Я не видела, какие раны он получил, но голова по-прежнему была у него на плечах. Тело скрывала промокшая от крови простыня. Позднее я сделала вывод, что для смертельных матчей установлена некая иерархия ранений: одни из них обслуживающему персоналу ринга дозволялось лечить, другие признавались смертельными. Поверженного соперника не лишали головы: было бы слишком жутко потрясать в воздухе башкой по-настоящему убитого. Мне сказали, что этот ритуал заменил собой удар милосердия и должен был некоторым образом более очевидно символизировать победу. Поди разберись.
Кроме того, впоследствии я узнала, что никто как следует не разбирался, что делать в сложившихся обстоятельствах. С тех пор, как смертельные матчи были разрешены той неясной правовой зоной, что известна под названием консенсуального суицида, сражаться в них рискнули всего три бойца. Только один из них получил рану, отвечавшую всем требованиям к смертельной — и на смертном одре сделал признание, смысл которого вкратце сводился к следующему: "Возможно, всё-таки это была не слишком удачная мысль". Его оживили, залатали и с позором отправили на пенсию, ко всеобщему огромному, хотя и глубоко скрытому, облегчению. По поводу двух оставшихся любителей рисковать жизнью на ринге давно было принято молчаливое соглашение не сводить их вместе, поскольку такой матч обязательно поставил бы помощников бойцов, их юристов и руководство спортивных залов именно в то неприятное положение, в каком они находились сегодня. На лицах прямо читалось: "Мы что, правда дадим этому безмозглому сукину сыну сдохнуть у нас на глазах?"

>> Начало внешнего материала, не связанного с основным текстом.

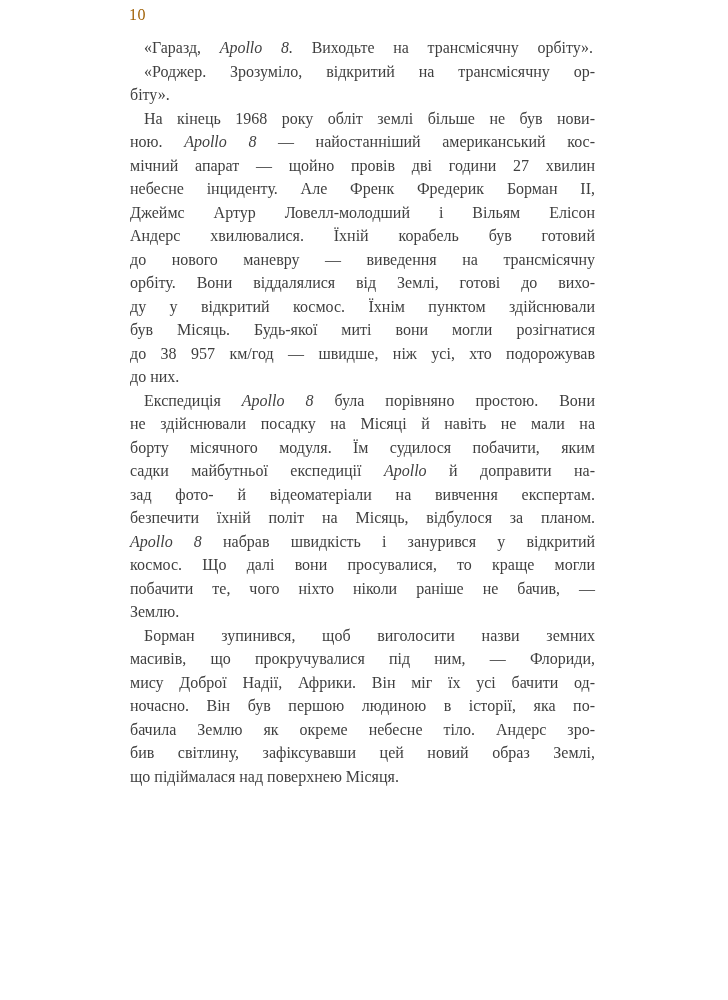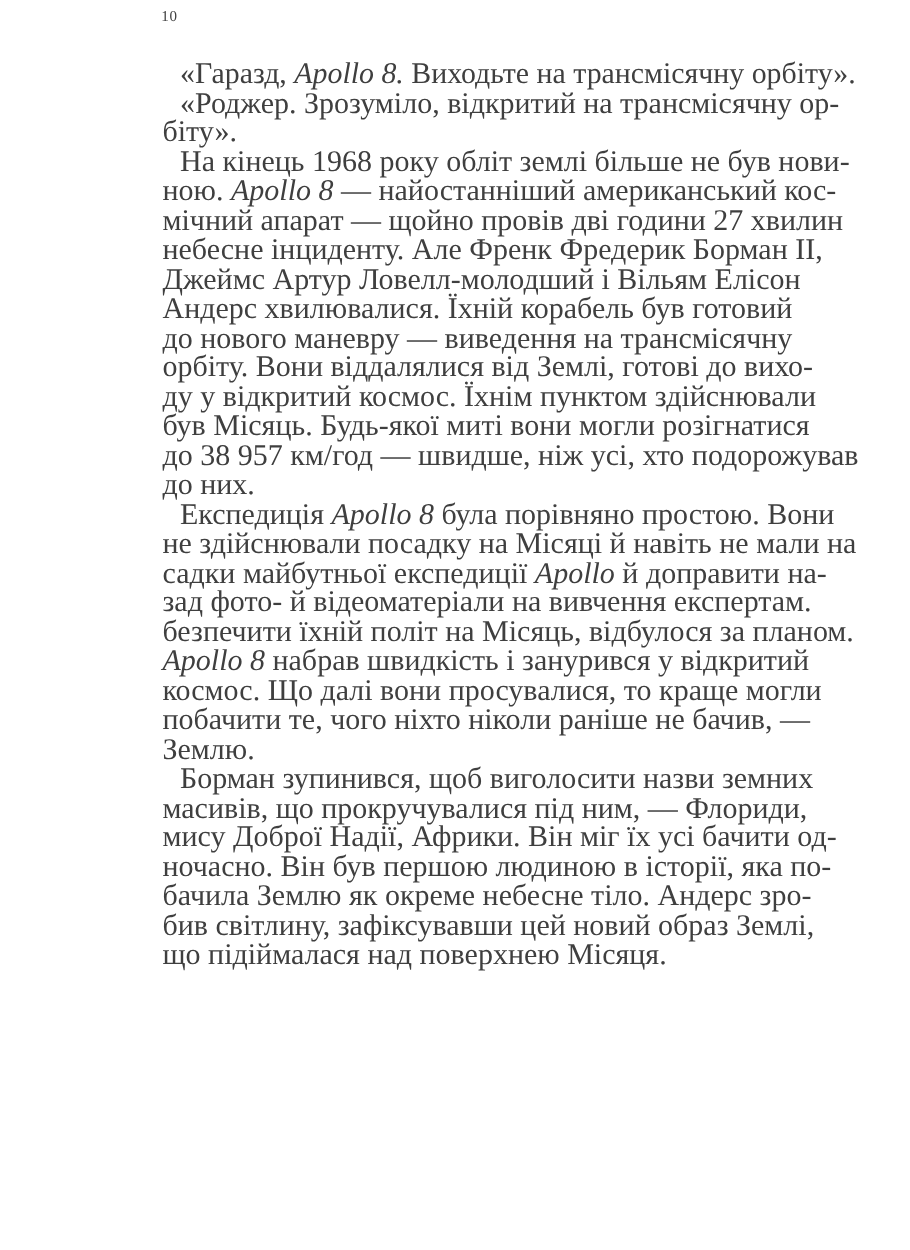--- a/index.html
+++ b/index.html
@@ -19,9 +19,9 @@
     position: absolute;
     left: 129px;
     top: 6px;
-    font-size: 12px;
+    font-size: 16px;
     letter-spacing: 0.5px;
-    color: #404040;
+    color: #a16207;
   }
   .text-block {
     position: absolute;

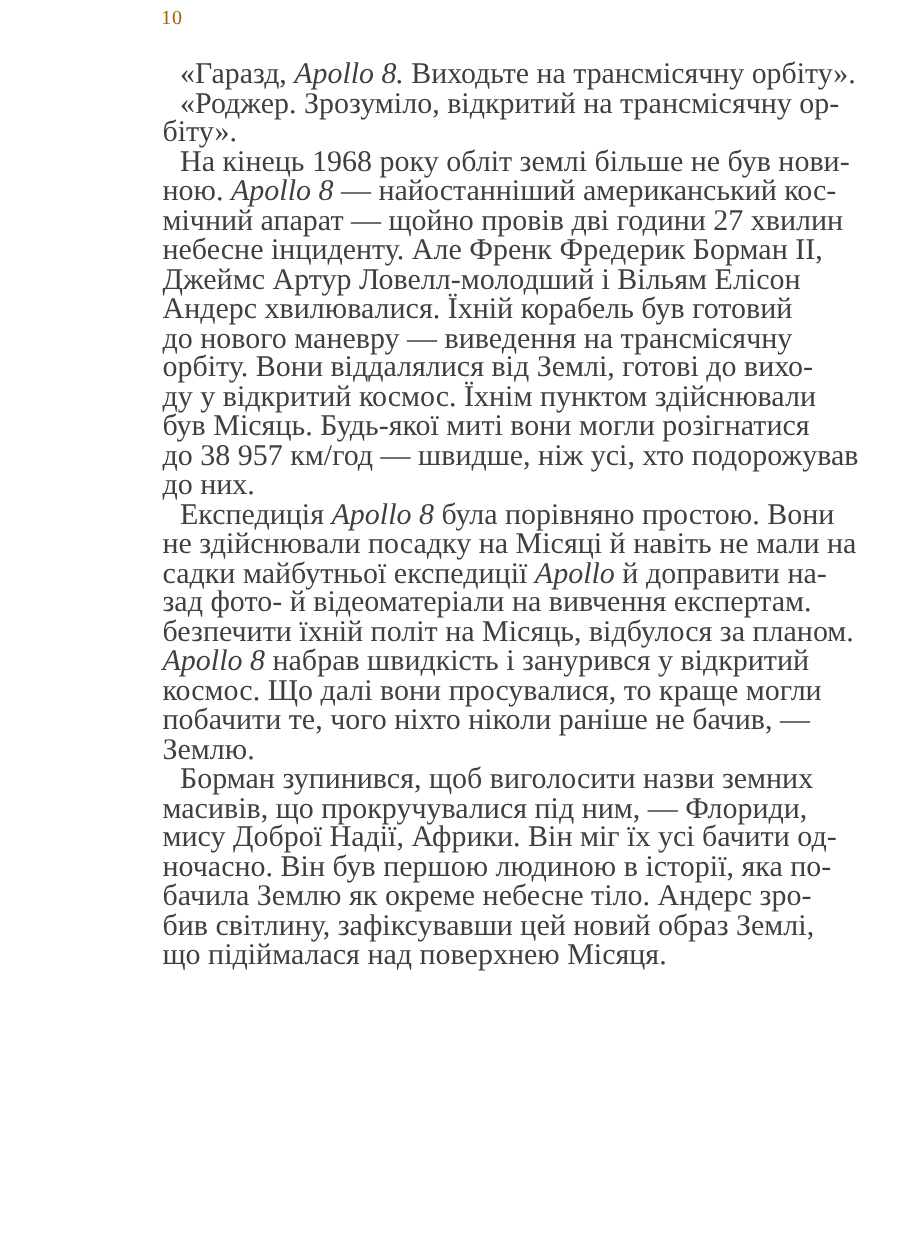--- a/index.html
+++ b/index.html
@@ -26,9 +26,9 @@
   .text-block {
     position: absolute;
     left: 130px;
-    top: 48px;
+    top: 36px;
     width: 465px;
-    font-size: 24px;
+    font-size: 16px;
     line-height: 23.5px;
   }
   .para {

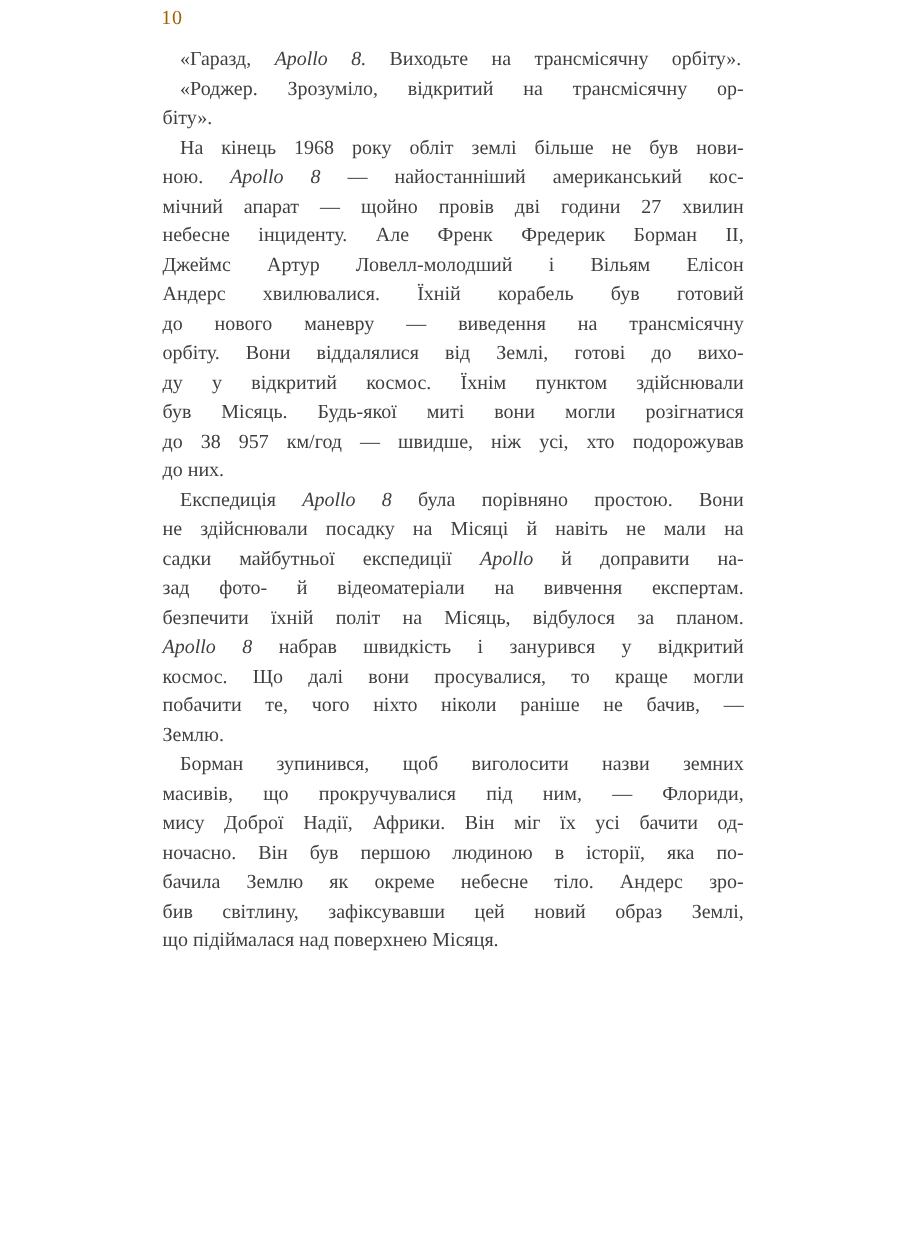--- a/index.html
+++ b/index.html
@@ -83,6 +83,7 @@
     <div class="para">
       <div class="line indent">Експедиція <i>Apollo 8</i> була порівняно простою. Вони</div>
       <div class="line">не здійснювали посадку на Місяці й навіть не мали на</div>
+      <div class="line">борту місячного модуля. Їм судилося побачити, яким</div>
       <div class="line">садки майбутньої експедиції <i>Apollo</i> й доправити на-</div>
       <div class="line">зад фото- й відеоматеріали на вивчення експертам.</div>
     </div>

На поиск ответа оставалось не слишком много времени. Через всю комнату до меня долетал звук, исходивший от Эндрю, и я понимала, что слышу предсмертный хрип.
Мне было не слишком хорошо видно умирающего. Для него было бы безумием надеяться, что его последние мгновения протекут безмятежно. Дюжина людей сгрудилась вокруг: некоторые лихорадочно предлагали помощь, иные беспокоились о корпоративной ответственности и лишь немногие отстаивали право Эндрю умереть так, как ему хотелось.
Руководство Бадьи Кровищи много лет пребывало в растерянности по поводу смертельных матчей. С одной стороны, они гарантировали приток посетителей: стадионы всегда были полны, когда зрителям предлагалась возможность пощекотать нервы созерцанием настоящей смерти. С другой же, никто не знал, как отреагирует публика, если кто-нибудь и вправду погибнет во славу спорта перед лицом Господа и всех собравшихся. Господствовало мнение, что это не слишком хорошо сказалось бы на бизнесе. Масштабы зрительских аппетитов к безвредному насилию в спорте и увеселительных мероприятиях никто не измерял, но реальную смерть, хоть она и сенсационна, намного легче перенести, если она рассматривается как случайность. Так было с Дэвидом Землёй и посетителями "Нирваны".
Следует отдать должное персоналу спортивной арены: им было не по себе от самой идеи, а не только от юридической стороны добровольного самоубийства. Худшим грехом, в котором их можно было бы обвинить в сложившихся обстоятельствах, было то, чем страдаем мы все: неспособность представить, что случится самое плохое. До сих пор в смертельных матчах никто не погиб, и они надеялись, что так и не погибнет. А теперь боец умирал.